Type of Document Dissertation
Author Garnes, Lamar Jordan
Author's Email Address ljg03c@fsu.edu
URN etd-11102009-163049
Title “Can't Knock The Hustle”: Hustler Masculinity In African American Culture
Degree Doctor of Philosophy
Department English, Department of
Advisory Committee
Advisor Name Title
Christopher Shinn Committee Co-Chair
Jerrilyn McGregory Committee Co-Chair
Maxine Montgomery Committee Member
Maxine Jones University Representative
Keywords
  • Donald Goines
  • Blaxploitation Films
  • Badman
  • Hip Hop
  • Iceberg Slim
  • Elaine Brown
  • Claude Brown
  • Black Hustlers
  • Black Masculinity
  • Malcolm X
  • Hustler Narrative
Date of Defense 2009-08-20
Availability unrestricted
Abstract
“Can’t Knock the Hustle”: Performances of Black Hustler Masculinity in African American Literature and Culture, reinterprets the African American social movements of the mid-to-late 1960s and early 1970s, emphasizing how the controversial performances of black men as black hustlers contributed to them. Reading the Black Power movement as a youth-driven reaction not only to the elders in the Civil Rights movement but also to the 1965 Moynihan Report that defined black men in terms of criminal deviance, I demonstrate how young black men sought to retain the masculinity, which they felt their elders had been stripped of, by becoming hustlers themselves. This study also claims that the selected texts should be privileged as hustler narratives, drawing attention to the function of the hustler as participating in a wider American tradition of upward class mobility. In the process, the black hustler hyperbolically emulates, criticizes, and rejects or restructures such concepts of individual ‘rags-to-riches’ capitalism and/or middle class respectability in order to achieve his own status and define his own terms for the construction of alternative black masculinities.

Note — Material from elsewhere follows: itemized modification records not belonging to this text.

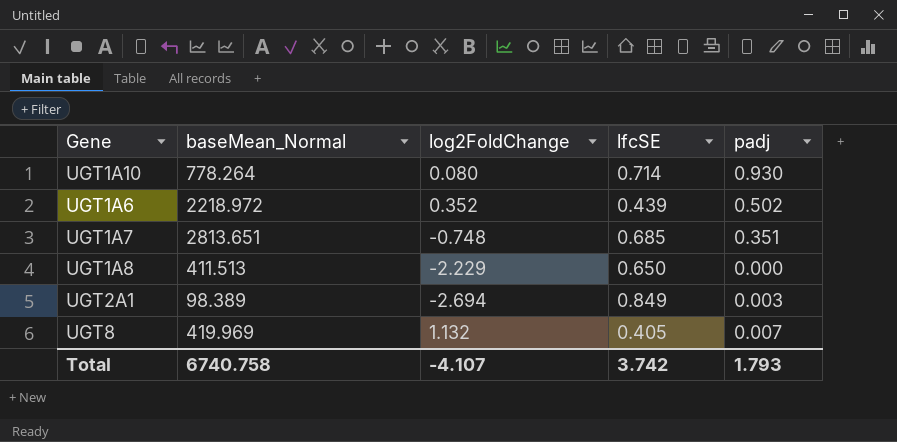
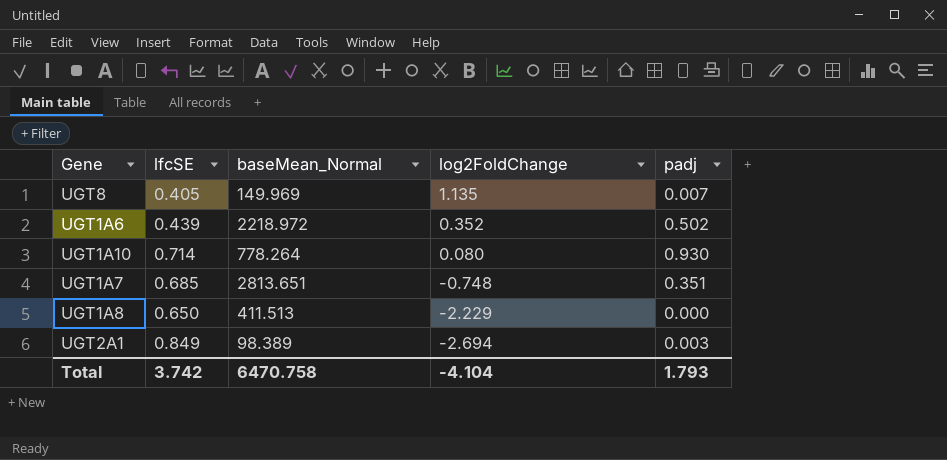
row order: none -> log2FoldChange descending
column lfcSE | position: 4 -> 2
UGT8 | baseMean_Normal: 419.969 -> 149.969
UGT8 | log2FoldChange: 1.132 -> 1.135
Total | baseMean_Normal: 6740.758 -> 6470.758
Total | log2FoldChange: -4.107 -> -4.104

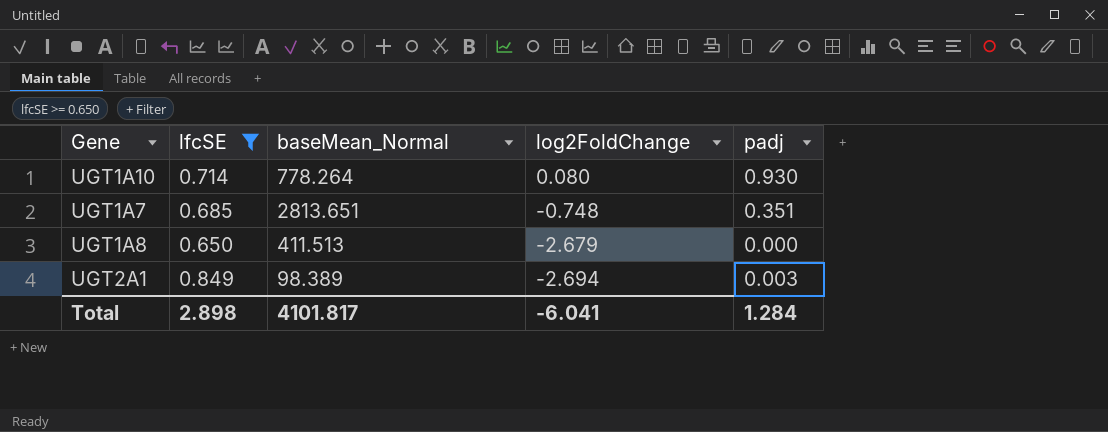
filter: none -> lfcSE >= 0.650
UGT1A8 | log2FoldChange: -2.229 -> -2.679
Total | lfcSE: 3.742 -> 2.898
Total | baseMean_Normal: 6470.758 -> 4101.817
Total | log2FoldChange: -4.104 -> -6.041
Total | padj: 1.793 -> 1.284

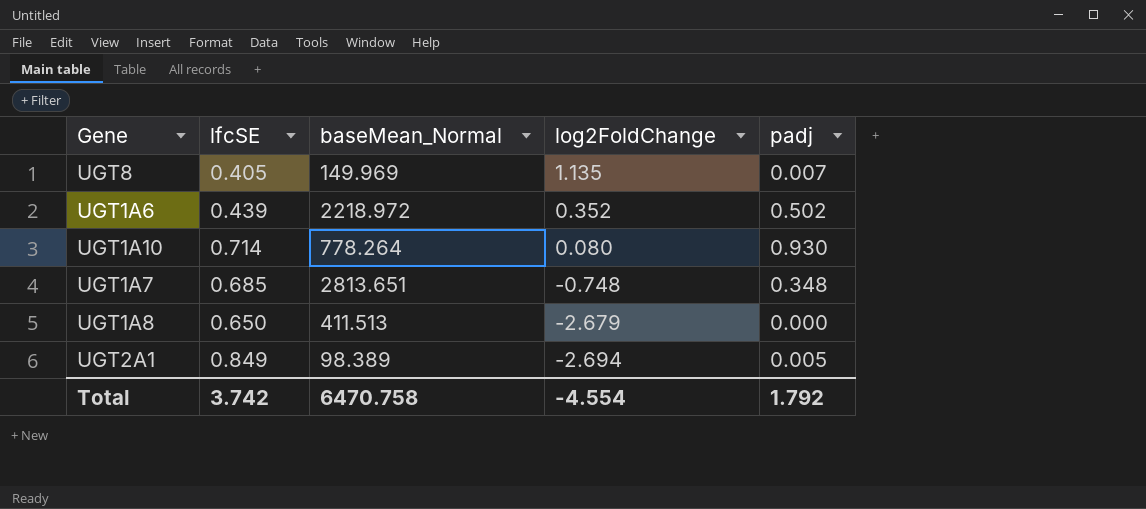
filter: lfcSE >= 0.650 -> none
UGT1A7 | padj: 0.351 -> 0.348
UGT2A1 | padj: 0.003 -> 0.005
Total | lfcSE: 2.898 -> 3.742
Total | baseMean_Normal: 4101.817 -> 6470.758
Total | log2FoldChange: -6.041 -> -4.554
Total | padj: 1.284 -> 1.792

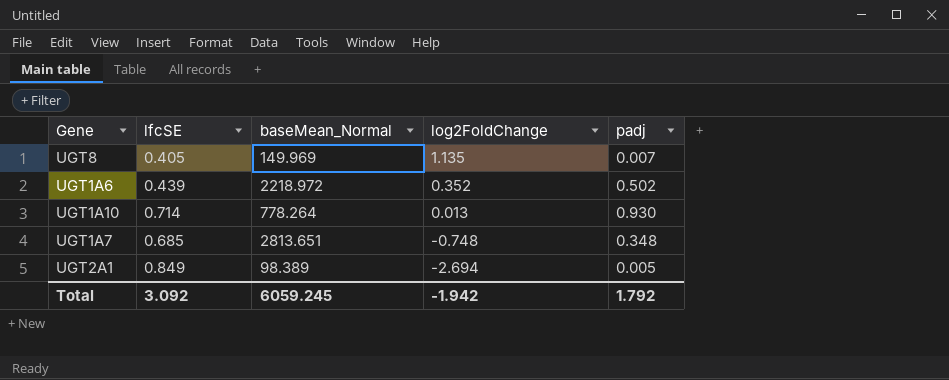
row UGT1A8: 0.650 | 411.513 | -2.679 | 0.000 -> none
UGT1A10 | log2FoldChange: 0.080 -> 0.013
Total | lfcSE: 3.742 -> 3.092
Total | baseMean_Normal: 6470.758 -> 6059.245
Total | log2FoldChange: -4.554 -> -1.942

Chapter One reconnects the black hustler to the badman, a hero in the African American folk tradition, and interrogates how the federal government and the film industry respectively demonized and commodified it. Chapters Two and Three illustrate how hustler masculinity in Claude Brown’s Manchild in the Promised Land and Malcolm X‘s The Autobiography serves as a social critique of race and class in the inner-city and argue that the (re)establishment of cultural, political, and/or spiritual communities are necessary for black males performers to transcend hustler masculinity. Chapter Four examines Elaine Brown’s A Taste of Power and discusses how and to what extent she could lead the Black Panther Party when hustler masculinity plays a large role in the organization and function of relationships in the party. Chapter Five demonstrate how the commodification of the black hustler in the semi- autobiographical and fictional narratives of Iceberg Slim and Donald Goines along with the presentation of the hustler figure in Blaxploitation films contributed its present denigration and sensationalism. The Epilogue addresses how hip hop performers such as Ice Cube, NWA, Nas, Jay-Z, and 50 cent, amongst others, are recovering and recuperating the figure of the black hustler to its representation prior to the early 1970s. Such work is needed because it assists in developing an understanding of how young black men learn to perform masculinity in particular kinds of urban communities and also to complicate how we understand black masculinity in terms of what Michael Eric Dyson called the “politics of respectability.”